On the contrary, kill shelters do have their benefits. A night shift employee, Alex Mays, at a kill shelter gave her insight on what it’s like to work there and the stigma that is associated with her field of work. Mays shares what her daily shift entails and what she sees and experiences, which is mainly taking care of the animals at the shelter by feeding them treats, keeping them comfortable, and giving them attention and care. She also provides her side of the story as someone who has to witness so many animals pass on, sometimes by natural causes and diseases. But the hierarchical detail that she introduces is how kill shelters, like the one she works at, have the ability to take care and treat animals if they need diagnosing or immediate medical help.

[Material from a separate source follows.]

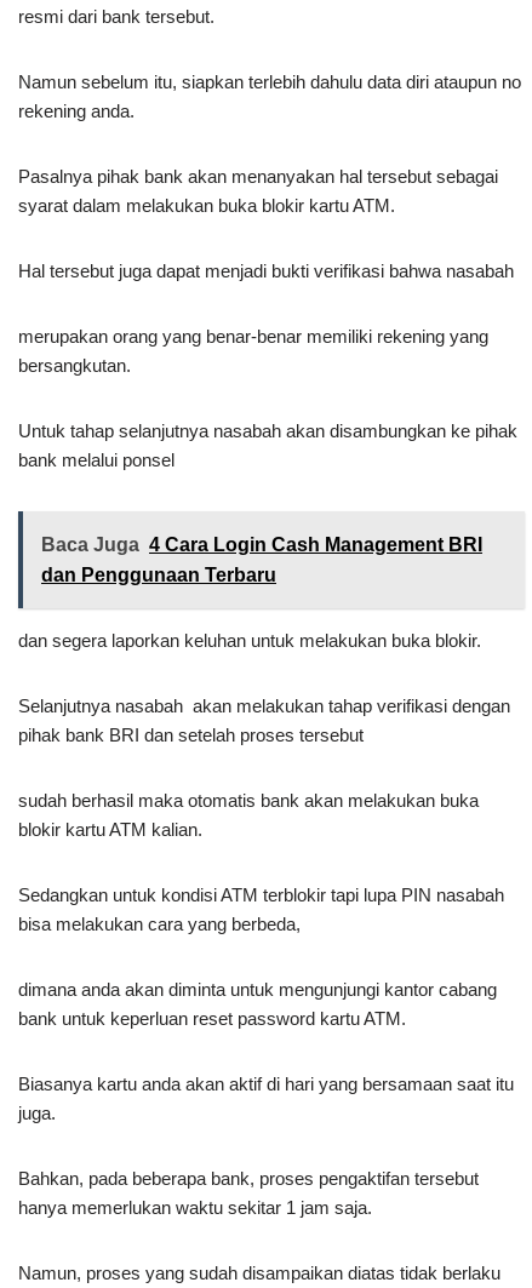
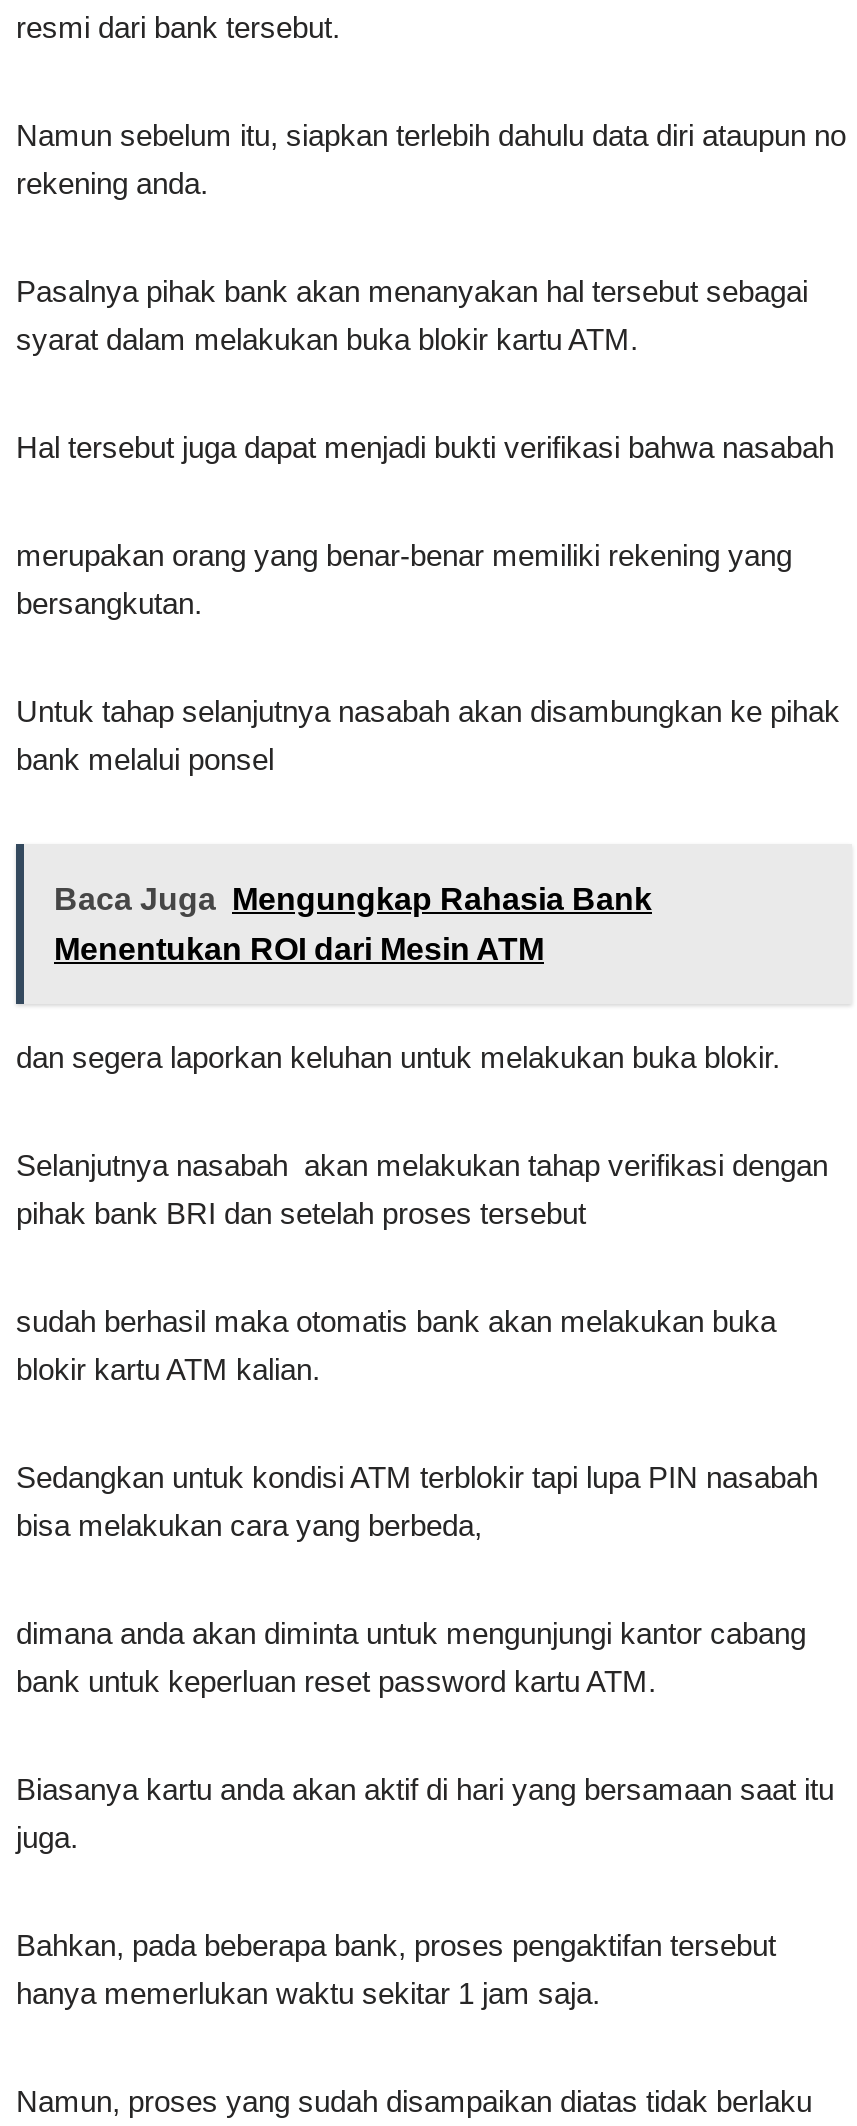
[41,534,482,555] Baca Juga 4 Cara Login Cash Management BRI -> [54,882,652,916] Baca Juga Mengungkap Rahasia Bank
[41,565,276,585] dan Penggunaan Terbaru -> [54,932,544,966] Menentukan ROI dari Mesin ATM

Mays mentions how she actually feels better knowing that animals are in the care of the shelter she works at because she knows that they will be looked after properly and won’t be treated harshly or neglected. Her shelter is funded enough so that they can go to extreme measures to help the animals in the shelter, which shows how important funding can be for the benefit of the shelter and the animals in the shelter — kill and no-kill shelters alike.
In conclusion, animal shelters are amazing places for animals to find their forever home. Families can gain a new and adorable member of the family, similar to how I gained my forever best friend, Wrigley. Animal lives and safety should be addressed more, and what better way to help save those lives than to adopt them. If you are looking to adopt an animal and, ultimately, save their life, you can go to this animal shelter finder website, or simply search on the internet for animal shelters near you.